# About this task
Span requested from the data below: the line with "text-align: right ->" through the line with "color: #0369a1 ->", both included. Give only these lines again, exactly, and leave every picture out.

# Source data
━━━━━━━━
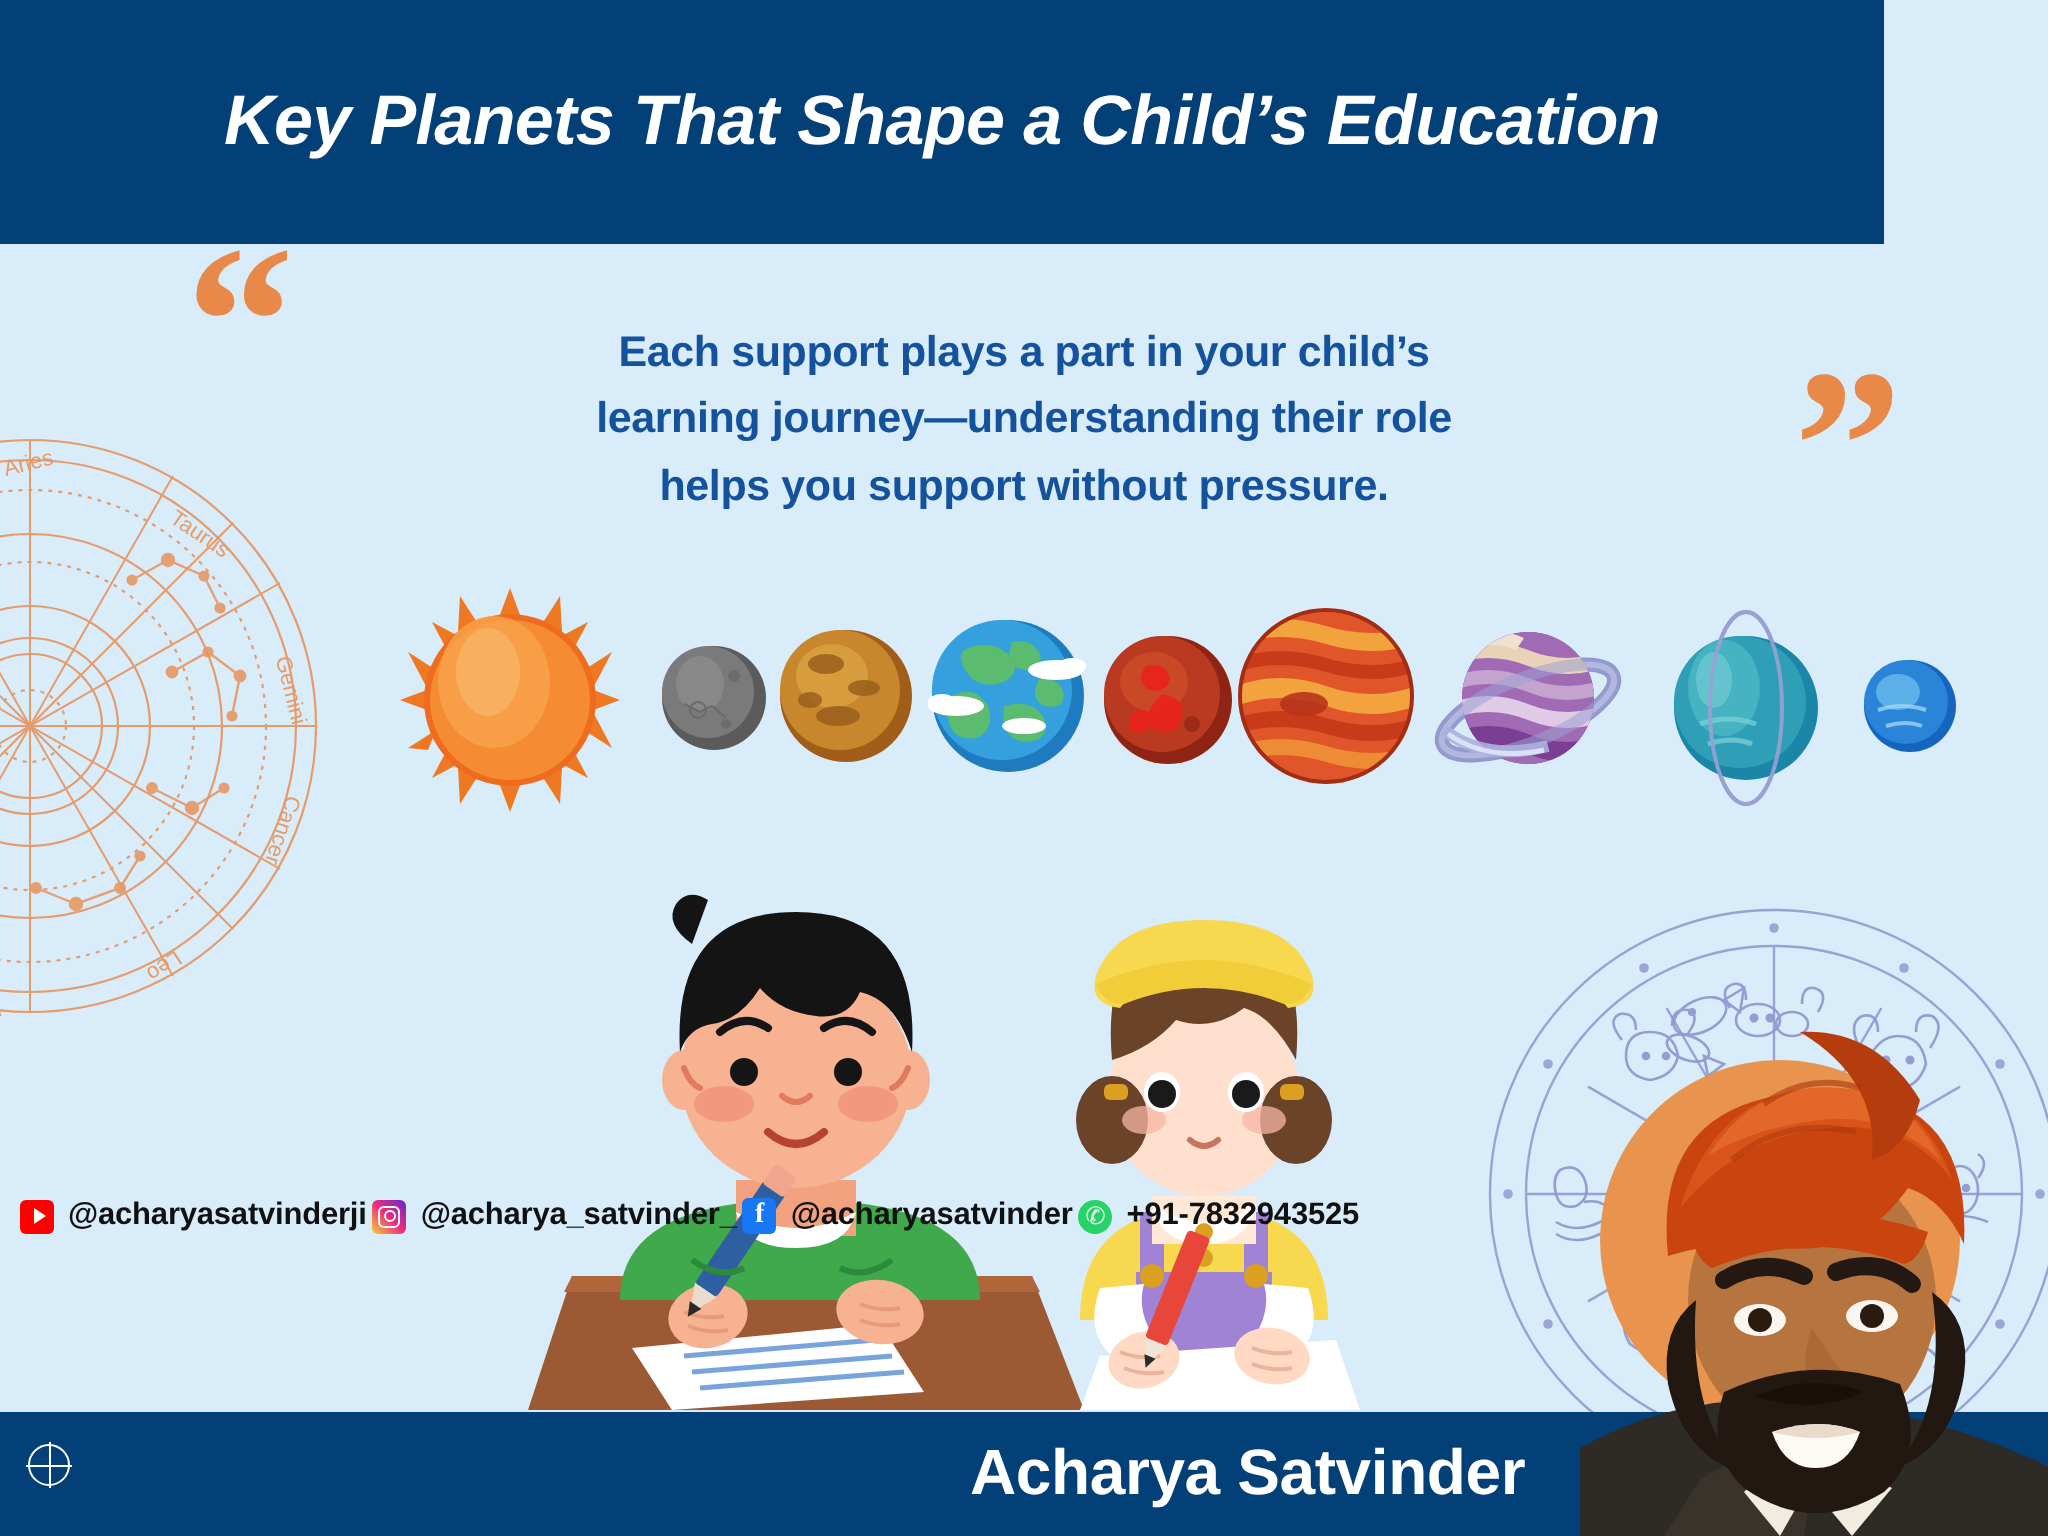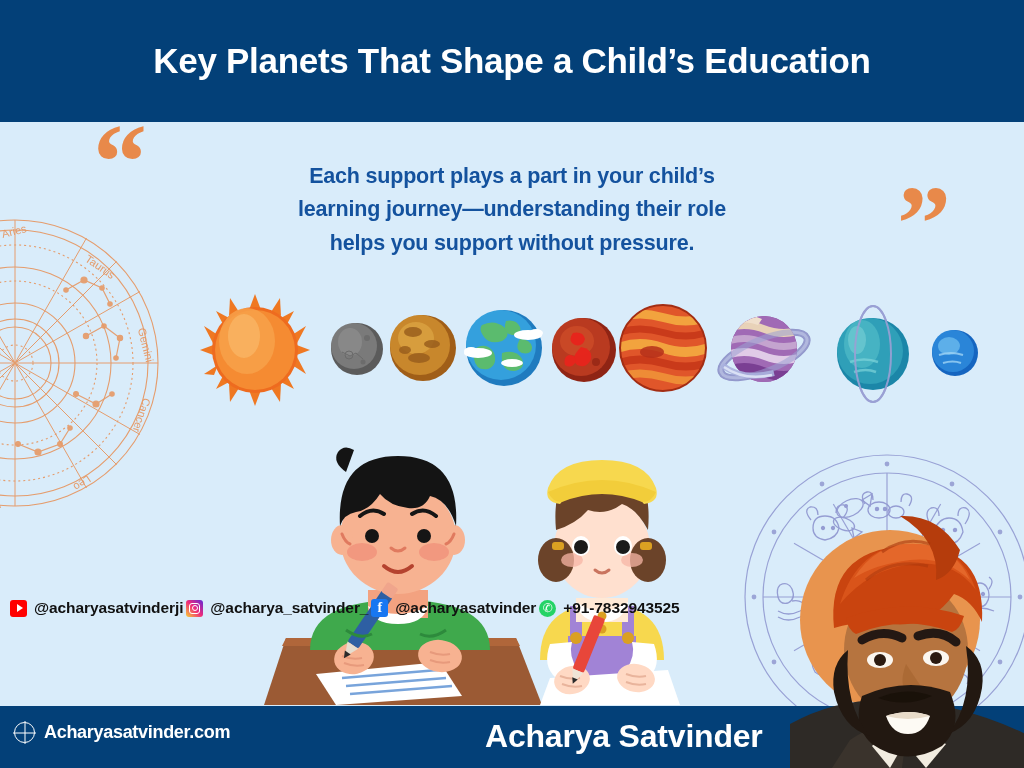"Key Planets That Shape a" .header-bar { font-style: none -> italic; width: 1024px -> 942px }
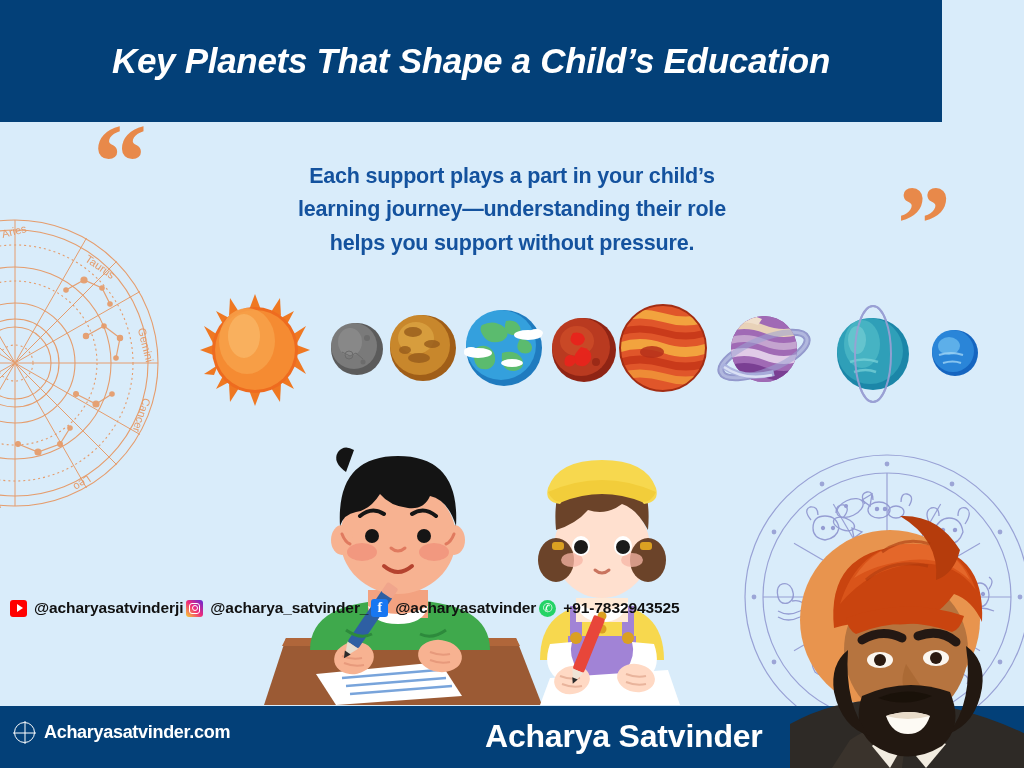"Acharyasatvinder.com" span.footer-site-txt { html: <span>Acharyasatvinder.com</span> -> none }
━━━━━━━━
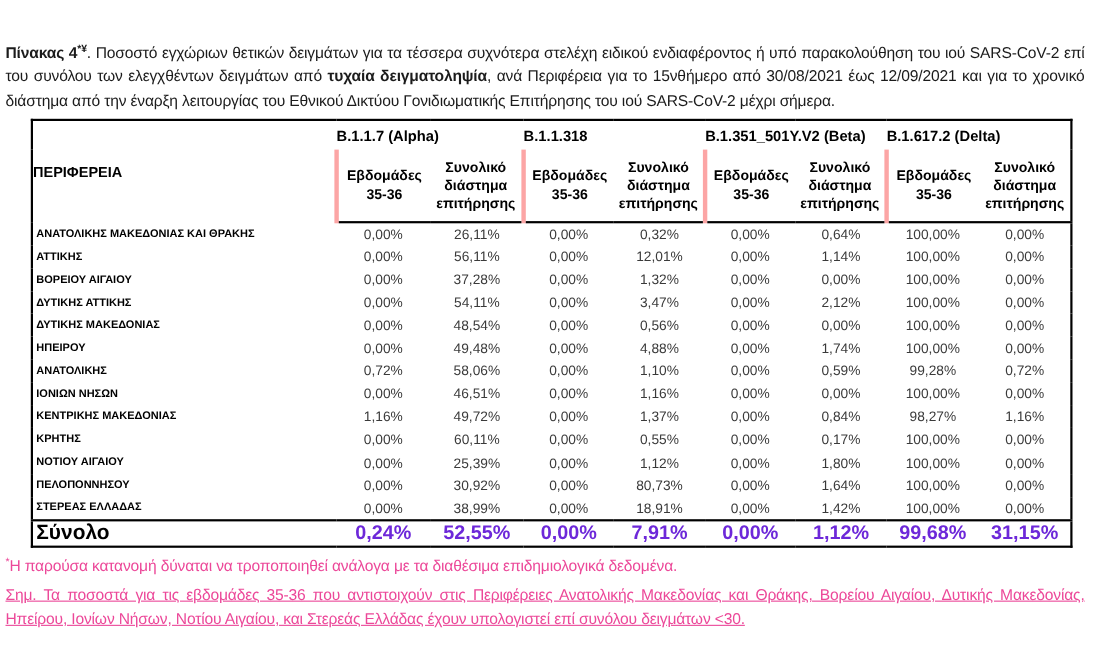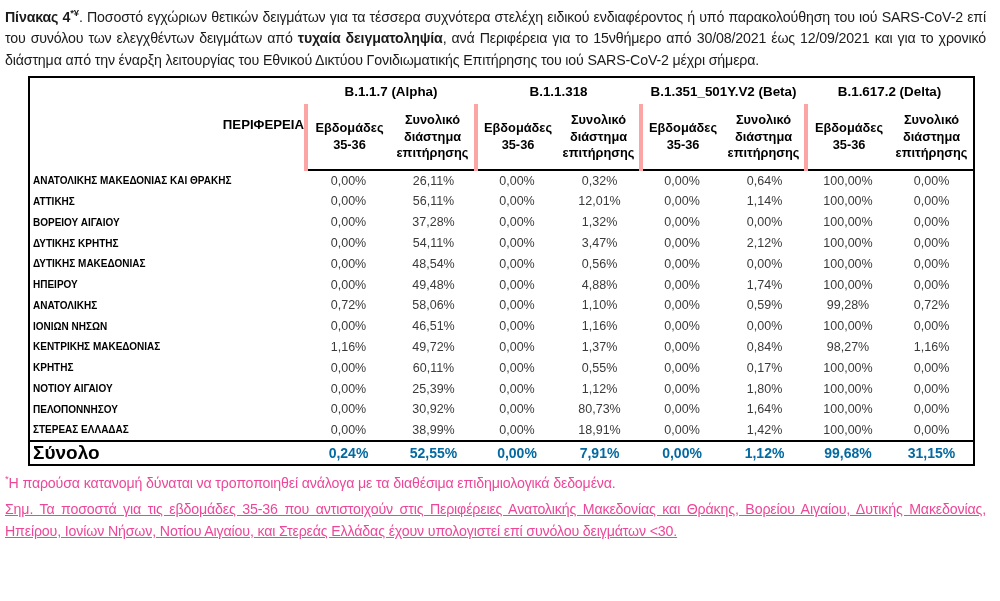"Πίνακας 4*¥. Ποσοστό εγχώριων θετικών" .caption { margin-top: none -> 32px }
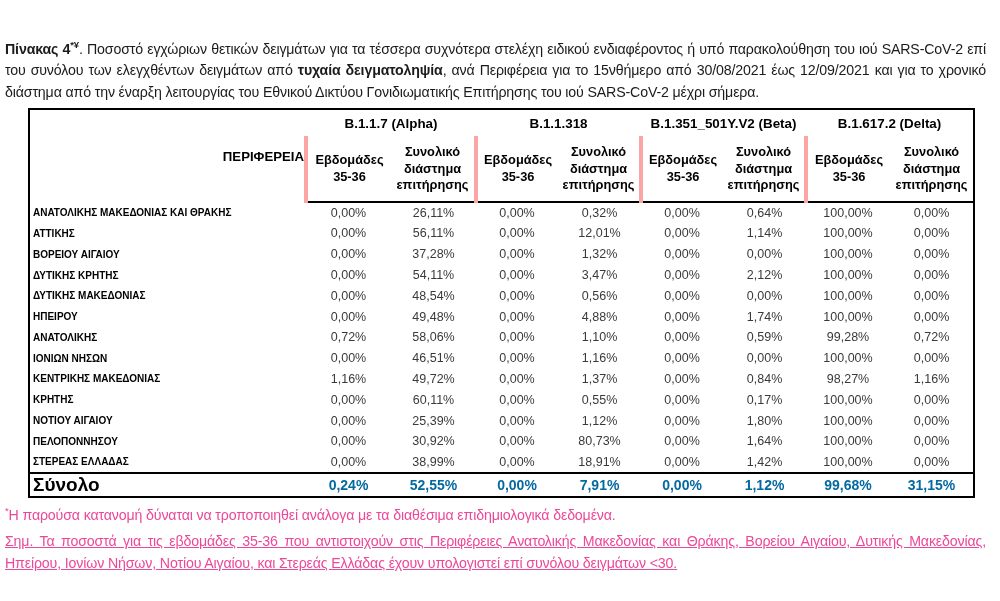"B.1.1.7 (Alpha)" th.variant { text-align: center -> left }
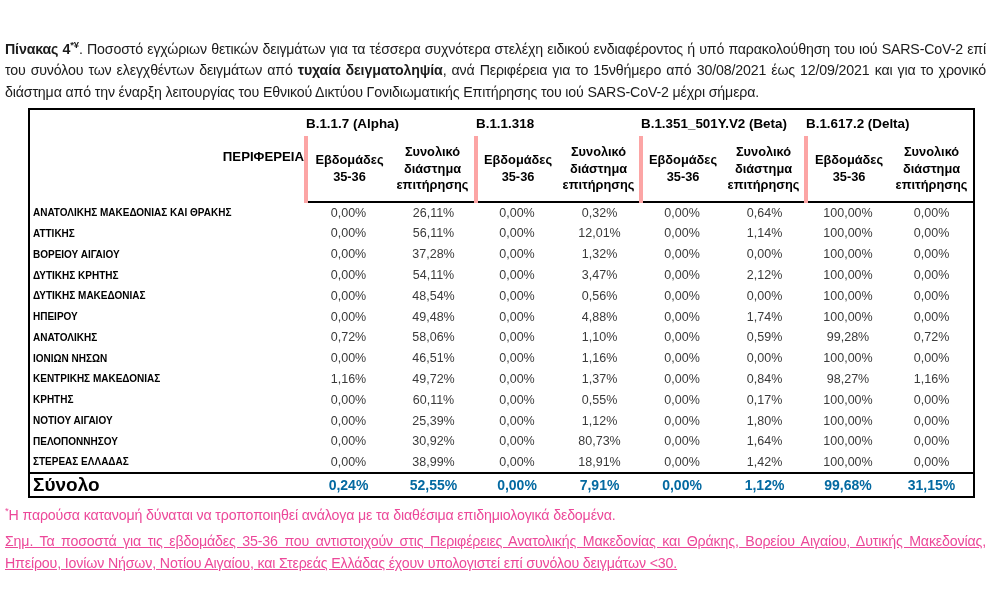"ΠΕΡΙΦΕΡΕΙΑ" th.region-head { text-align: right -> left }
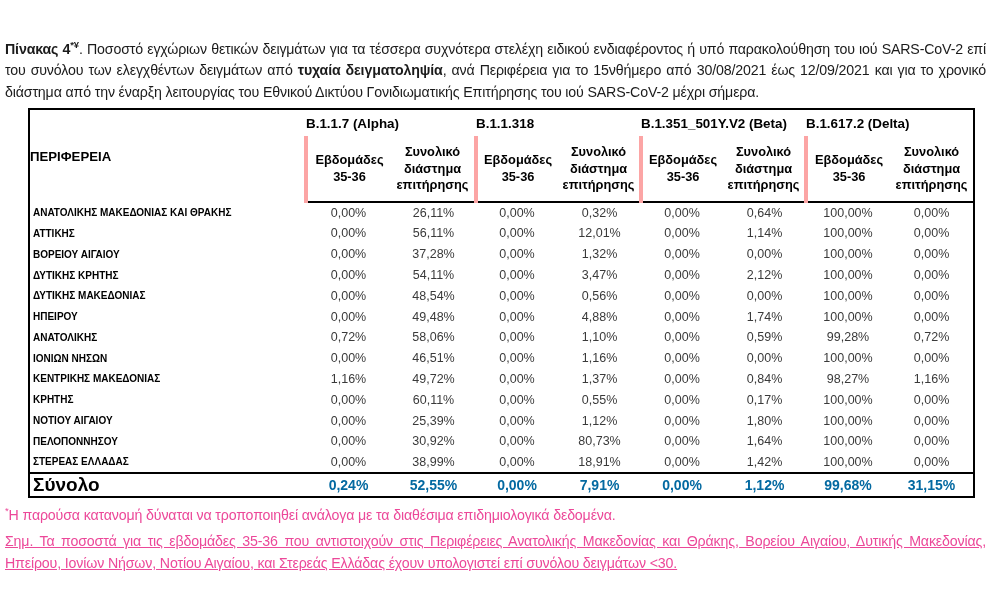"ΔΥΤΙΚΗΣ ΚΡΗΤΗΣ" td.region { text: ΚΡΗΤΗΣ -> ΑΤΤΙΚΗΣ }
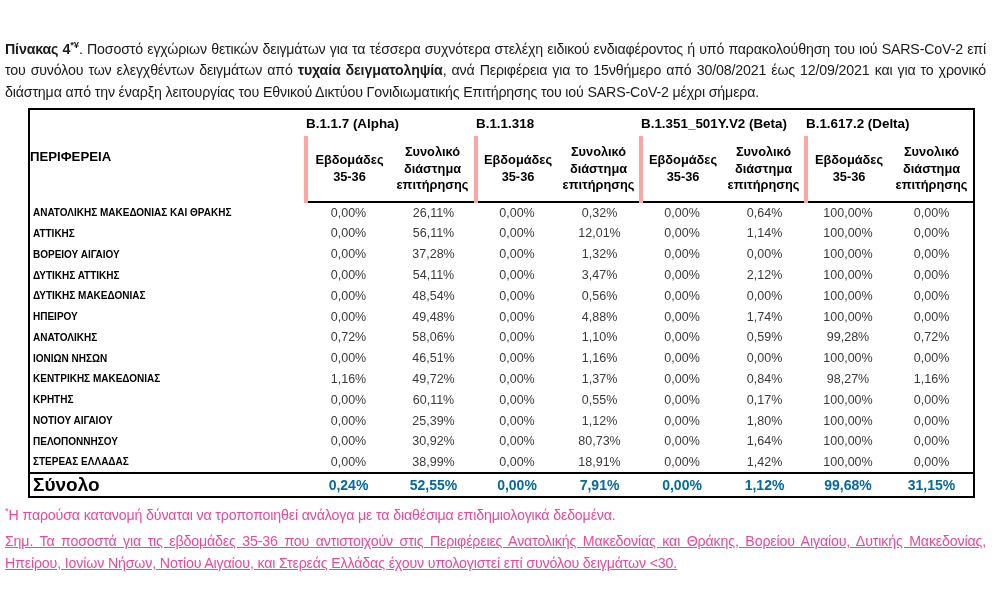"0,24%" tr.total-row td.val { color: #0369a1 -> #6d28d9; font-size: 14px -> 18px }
━━━━━━━━
# Solution
"ΠΕΡΙΦΕΡΕΙΑ" th.region-head { text-align: right -> left }
"ΔΥΤΙΚΗΣ ΚΡΗΤΗΣ" td.region { text: ΚΡΗΤΗΣ -> ΑΤΤΙΚΗΣ }
"0,24%" tr.total-row td.val { color: #0369a1 -> #6d28d9; font-size: 14px -> 18px }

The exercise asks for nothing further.